### Work to complete:
Each line below from the "Avg | Fechamento: 36.98 -> 37.00" line through the "row 20190108: none" line, those two included, must be restated word for word; the pictures must not be.

### Entries supplied:
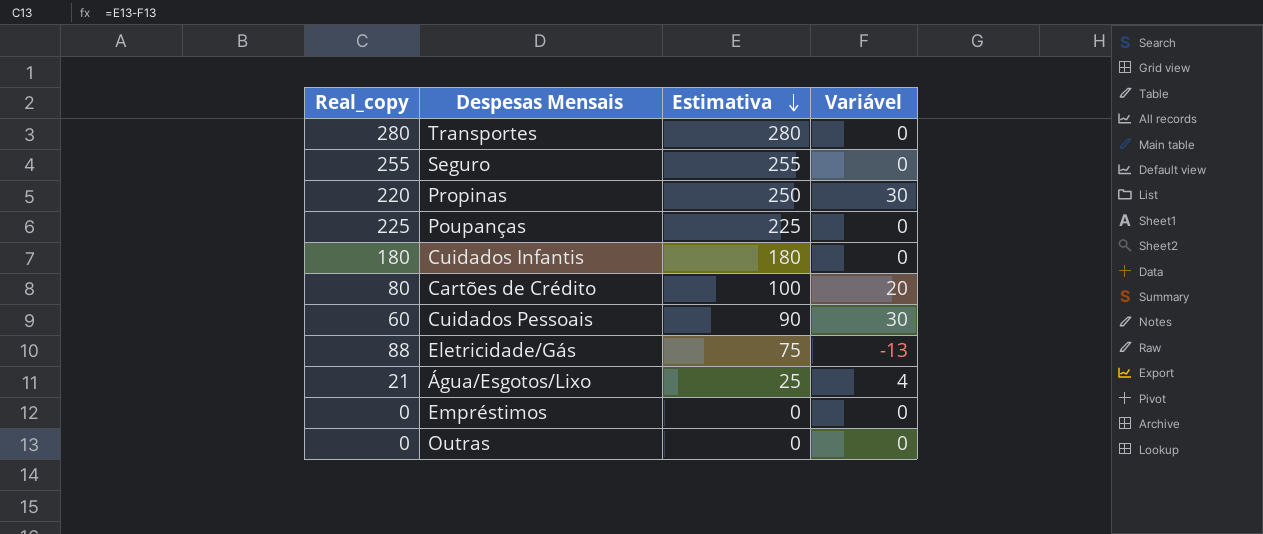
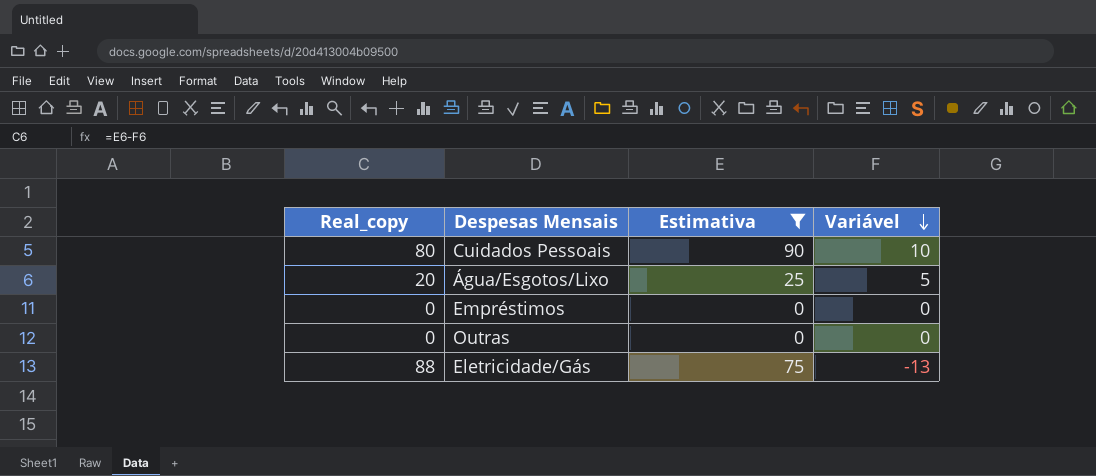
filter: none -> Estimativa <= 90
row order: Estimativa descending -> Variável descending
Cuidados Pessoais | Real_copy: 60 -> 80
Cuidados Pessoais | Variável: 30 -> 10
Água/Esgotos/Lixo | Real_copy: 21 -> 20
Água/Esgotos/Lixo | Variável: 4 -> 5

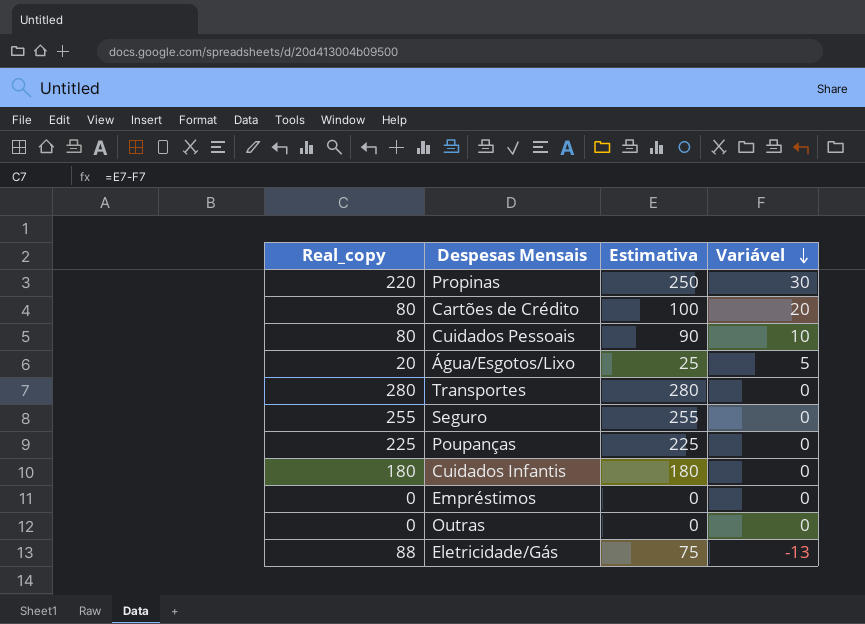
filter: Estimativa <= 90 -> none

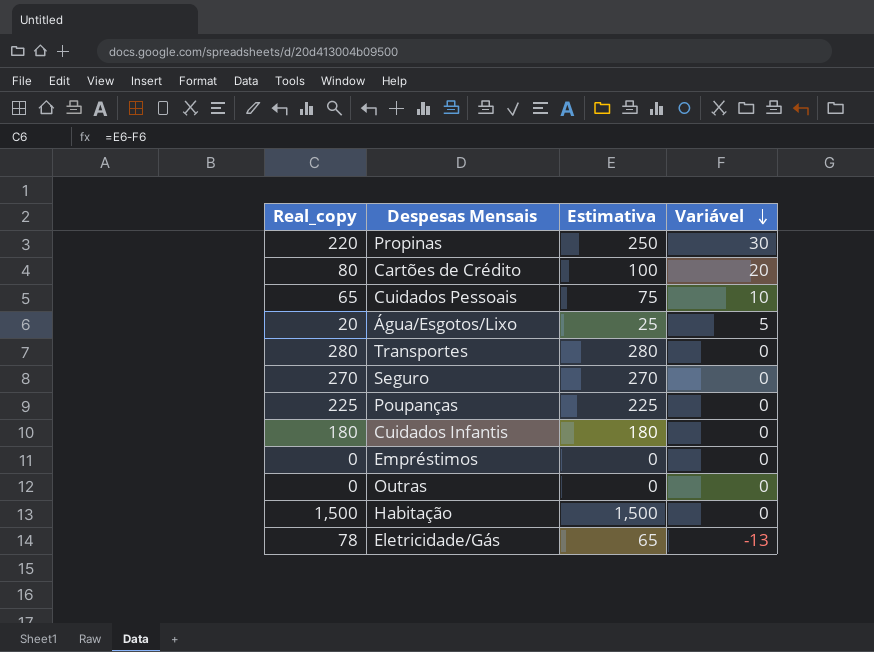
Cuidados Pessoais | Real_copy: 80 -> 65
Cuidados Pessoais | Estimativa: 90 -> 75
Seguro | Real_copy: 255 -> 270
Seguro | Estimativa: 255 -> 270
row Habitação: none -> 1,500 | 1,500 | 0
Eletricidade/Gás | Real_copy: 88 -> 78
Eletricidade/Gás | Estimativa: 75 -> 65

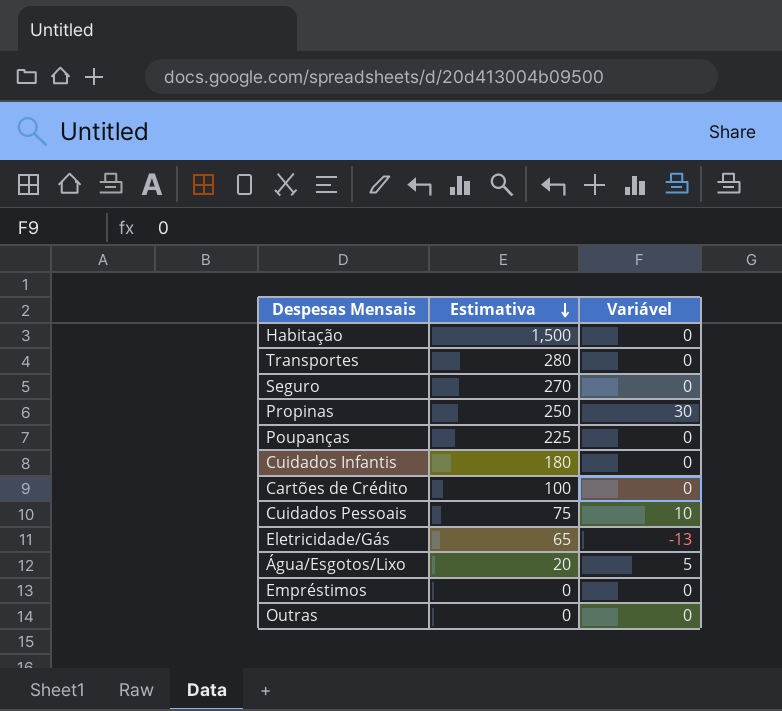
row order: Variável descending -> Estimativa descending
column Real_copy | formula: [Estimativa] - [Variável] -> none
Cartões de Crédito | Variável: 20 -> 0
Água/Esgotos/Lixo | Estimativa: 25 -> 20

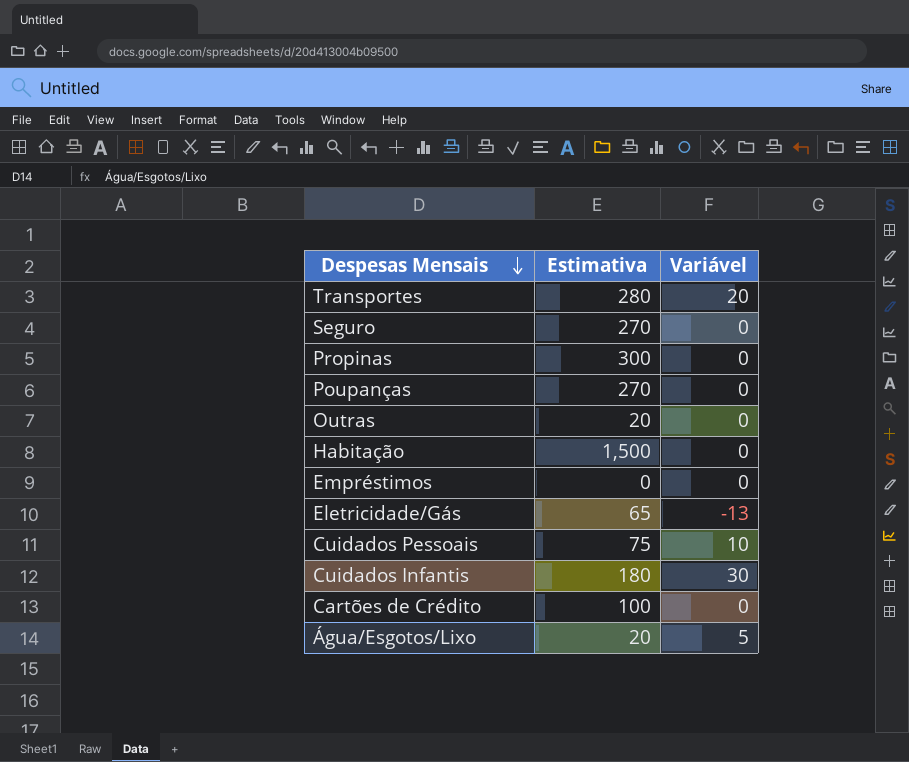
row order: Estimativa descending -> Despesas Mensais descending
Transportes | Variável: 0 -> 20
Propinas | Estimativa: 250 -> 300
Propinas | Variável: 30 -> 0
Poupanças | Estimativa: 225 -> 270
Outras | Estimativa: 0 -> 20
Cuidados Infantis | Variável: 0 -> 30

...

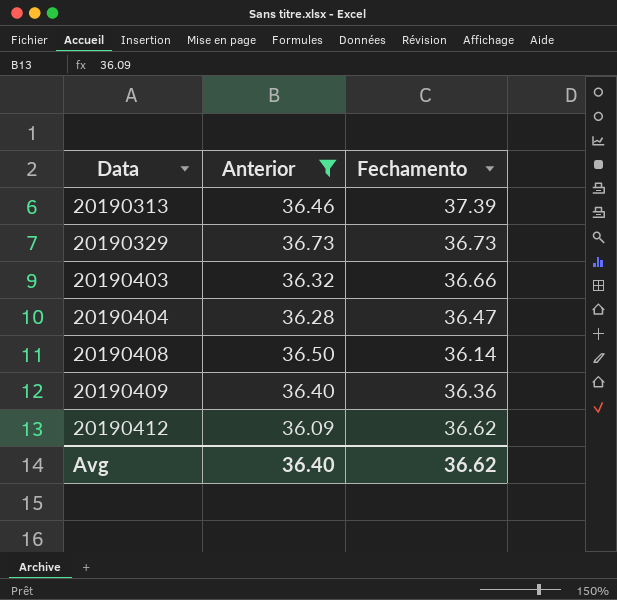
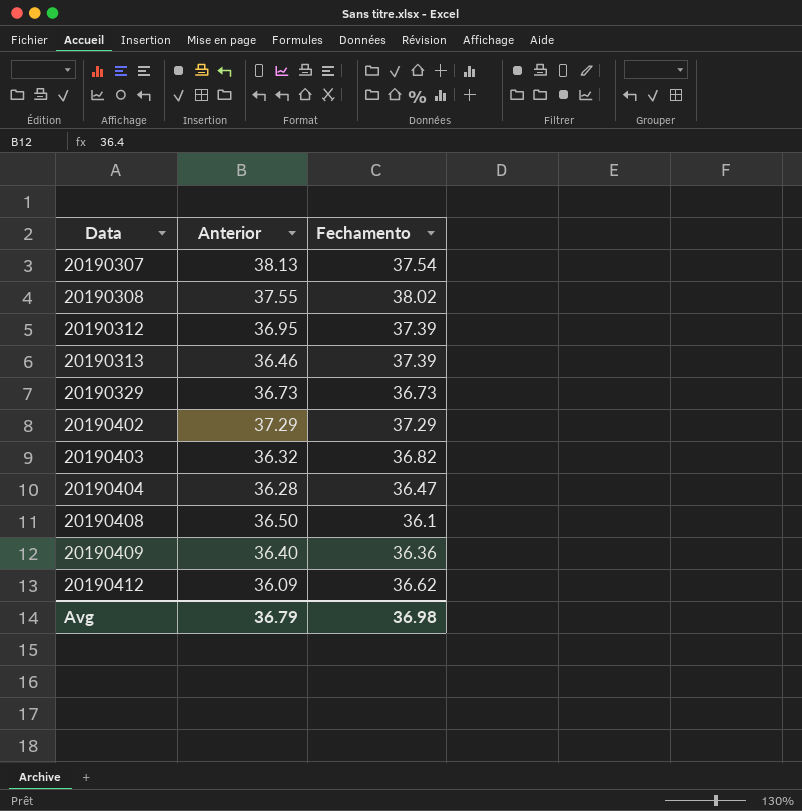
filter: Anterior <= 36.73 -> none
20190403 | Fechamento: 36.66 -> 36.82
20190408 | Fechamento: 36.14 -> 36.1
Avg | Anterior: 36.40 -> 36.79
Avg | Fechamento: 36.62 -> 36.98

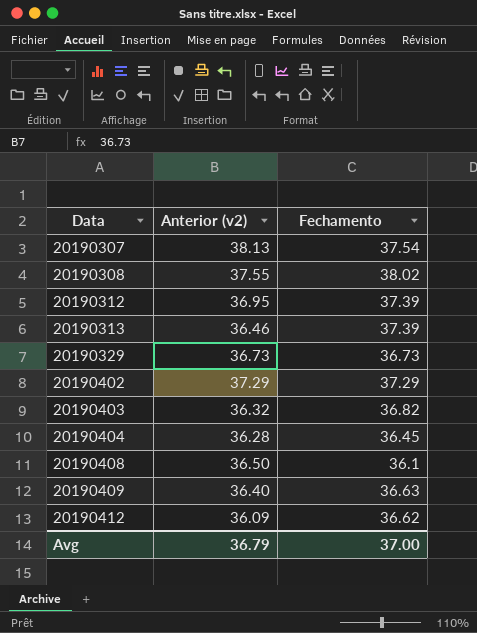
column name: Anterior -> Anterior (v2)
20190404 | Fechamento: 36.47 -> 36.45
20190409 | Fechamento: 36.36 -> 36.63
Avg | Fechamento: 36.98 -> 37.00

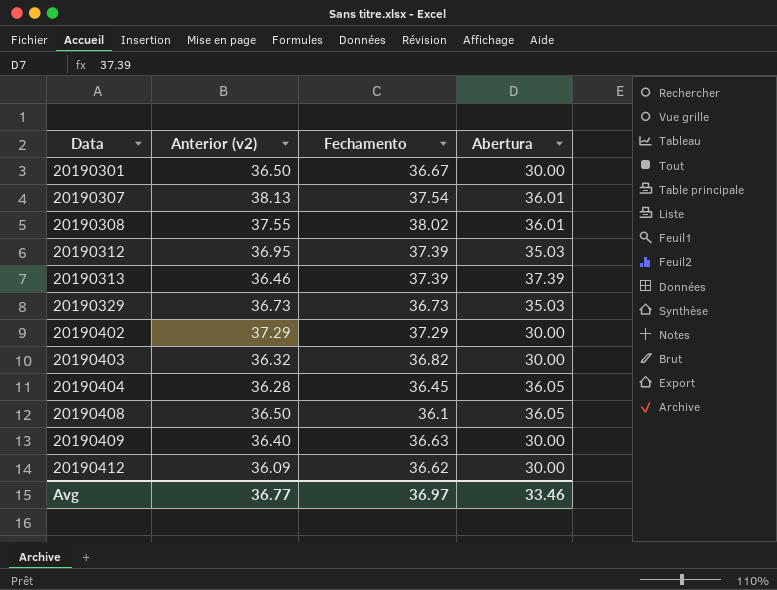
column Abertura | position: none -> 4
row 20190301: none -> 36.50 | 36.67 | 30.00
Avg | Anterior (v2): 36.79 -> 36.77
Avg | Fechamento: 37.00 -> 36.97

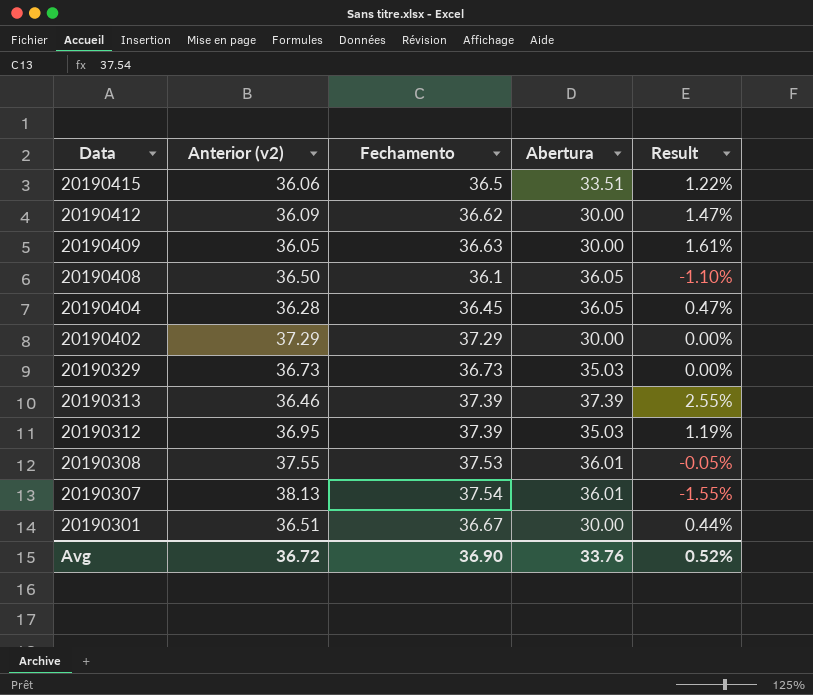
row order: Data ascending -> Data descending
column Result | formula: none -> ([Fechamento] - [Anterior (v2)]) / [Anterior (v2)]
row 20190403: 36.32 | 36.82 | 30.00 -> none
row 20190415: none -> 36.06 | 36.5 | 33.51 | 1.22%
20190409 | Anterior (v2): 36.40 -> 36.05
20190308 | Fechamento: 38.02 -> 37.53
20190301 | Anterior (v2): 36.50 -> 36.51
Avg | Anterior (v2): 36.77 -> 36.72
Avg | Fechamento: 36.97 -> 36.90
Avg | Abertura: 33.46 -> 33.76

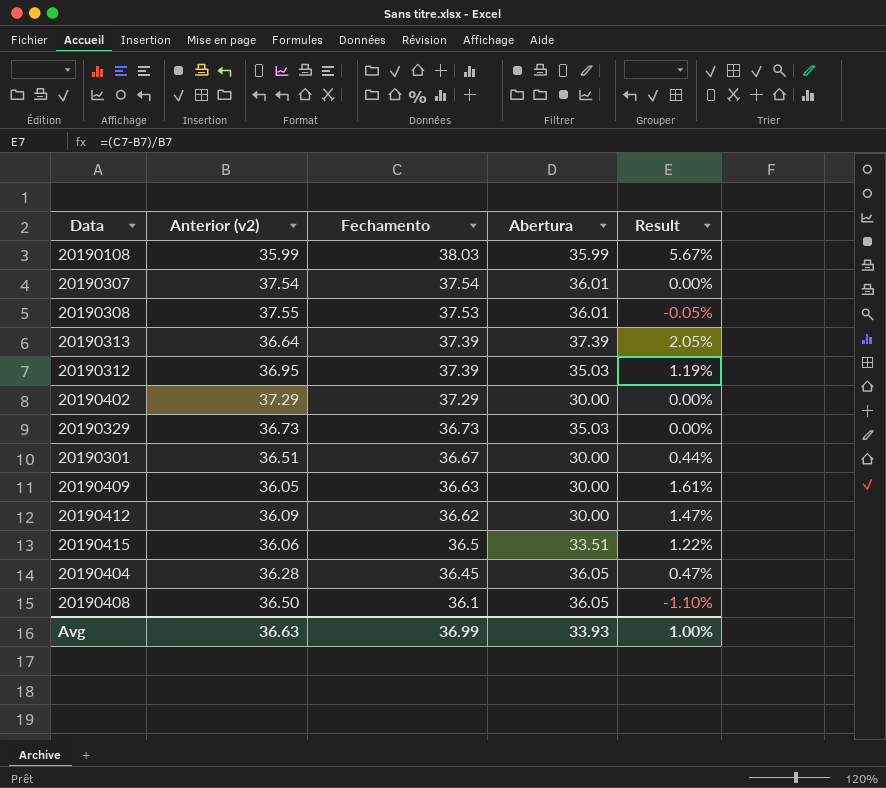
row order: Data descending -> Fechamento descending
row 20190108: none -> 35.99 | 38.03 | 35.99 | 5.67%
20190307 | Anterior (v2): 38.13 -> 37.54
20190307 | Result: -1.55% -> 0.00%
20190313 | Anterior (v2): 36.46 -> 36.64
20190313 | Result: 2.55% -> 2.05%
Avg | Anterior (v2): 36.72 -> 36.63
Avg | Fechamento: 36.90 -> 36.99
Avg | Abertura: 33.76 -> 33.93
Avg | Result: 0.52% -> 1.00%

### Solution to this problem:
Avg | Fechamento: 36.98 -> 37.00

column Abertura | position: none -> 4
row 20190301: none -> 36.50 | 36.67 | 30.00
Avg | Anterior (v2): 36.79 -> 36.77
Avg | Fechamento: 37.00 -> 36.97

row order: Data ascending -> Data descending
column Result | formula: none -> ([Fechamento] - [Anterior (v2)]) / [Anterior (v2)]
row 20190403: 36.32 | 36.82 | 30.00 -> none
row 20190415: none -> 36.06 | 36.5 | 33.51 | 1.22%
20190409 | Anterior (v2): 36.40 -> 36.05
20190308 | Fechamento: 38.02 -> 37.53
20190301 | Anterior (v2): 36.50 -> 36.51
Avg | Anterior (v2): 36.77 -> 36.72
Avg | Fechamento: 36.97 -> 36.90
Avg | Abertura: 33.46 -> 33.76

row order: Data descending -> Fechamento descending
row 20190108: none -> 35.99 | 38.03 | 35.99 | 5.67%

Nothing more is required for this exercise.